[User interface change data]
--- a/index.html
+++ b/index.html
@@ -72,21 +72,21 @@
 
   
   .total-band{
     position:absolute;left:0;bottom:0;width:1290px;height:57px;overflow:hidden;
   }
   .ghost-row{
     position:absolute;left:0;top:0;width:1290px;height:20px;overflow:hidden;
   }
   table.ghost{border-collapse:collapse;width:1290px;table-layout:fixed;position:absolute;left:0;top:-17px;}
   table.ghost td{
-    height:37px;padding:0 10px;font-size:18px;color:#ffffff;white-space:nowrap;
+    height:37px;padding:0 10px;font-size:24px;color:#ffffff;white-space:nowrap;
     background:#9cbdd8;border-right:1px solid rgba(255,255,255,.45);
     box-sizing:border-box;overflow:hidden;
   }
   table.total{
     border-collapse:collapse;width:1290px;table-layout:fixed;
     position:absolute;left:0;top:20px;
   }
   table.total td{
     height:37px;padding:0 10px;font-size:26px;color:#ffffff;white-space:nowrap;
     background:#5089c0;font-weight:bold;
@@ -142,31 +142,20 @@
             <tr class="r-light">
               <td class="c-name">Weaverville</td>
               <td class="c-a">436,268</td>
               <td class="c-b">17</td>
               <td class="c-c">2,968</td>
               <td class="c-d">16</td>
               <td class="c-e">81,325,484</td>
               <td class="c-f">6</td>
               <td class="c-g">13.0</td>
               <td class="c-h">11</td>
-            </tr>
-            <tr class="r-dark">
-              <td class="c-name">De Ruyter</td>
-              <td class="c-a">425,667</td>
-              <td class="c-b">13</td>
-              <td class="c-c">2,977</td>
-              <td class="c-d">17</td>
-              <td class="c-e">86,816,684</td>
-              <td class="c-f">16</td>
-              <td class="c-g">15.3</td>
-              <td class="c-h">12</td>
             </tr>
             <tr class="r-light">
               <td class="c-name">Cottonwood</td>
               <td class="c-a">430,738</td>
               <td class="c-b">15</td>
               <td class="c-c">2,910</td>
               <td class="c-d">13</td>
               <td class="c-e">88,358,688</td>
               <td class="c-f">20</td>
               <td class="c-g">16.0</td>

What is being asked
Write the records above out again precisely.

Solution to this problem
--- a/index.html
+++ b/index.html
@@ -72,21 +72,21 @@
 
   
   .total-band{
     position:absolute;left:0;bottom:0;width:1290px;height:57px;overflow:hidden;
   }
   .ghost-row{
     position:absolute;left:0;top:0;width:1290px;height:20px;overflow:hidden;
   }
   table.ghost{border-collapse:collapse;width:1290px;table-layout:fixed;position:absolute;left:0;top:-17px;}
   table.ghost td{
-    height:37px;padding:0 10px;font-size:18px;color:#ffffff;white-space:nowrap;
+    height:37px;padding:0 10px;font-size:24px;color:#ffffff;white-space:nowrap;
     background:#9cbdd8;border-right:1px solid rgba(255,255,255,.45);
     box-sizing:border-box;overflow:hidden;
   }
   table.total{
     border-collapse:collapse;width:1290px;table-layout:fixed;
     position:absolute;left:0;top:20px;
   }
   table.total td{
     height:37px;padding:0 10px;font-size:26px;color:#ffffff;white-space:nowrap;
     background:#5089c0;font-weight:bold;
@@ -142,31 +142,20 @@
             <tr class="r-light">
               <td class="c-name">Weaverville</td>
               <td class="c-a">436,268</td>
               <td class="c-b">17</td>
               <td class="c-c">2,968</td>
               <td class="c-d">16</td>
               <td class="c-e">81,325,484</td>
               <td class="c-f">6</td>
               <td class="c-g">13.0</td>
               <td class="c-h">11</td>
-            </tr>
-            <tr class="r-dark">
-              <td class="c-name">De Ruyter</td>
-              <td class="c-a">425,667</td>
-              <td class="c-b">13</td>
-              <td class="c-c">2,977</td>
-              <td class="c-d">17</td>
-              <td class="c-e">86,816,684</td>
-              <td class="c-f">16</td>
-              <td class="c-g">15.3</td>
-              <td class="c-h">12</td>
             </tr>
             <tr class="r-light">
               <td class="c-name">Cottonwood</td>
               <td class="c-a">430,738</td>
               <td class="c-b">15</td>
               <td class="c-c">2,910</td>
               <td class="c-d">13</td>
               <td class="c-e">88,358,688</td>
               <td class="c-f">20</td>
               <td class="c-g">16.0</td>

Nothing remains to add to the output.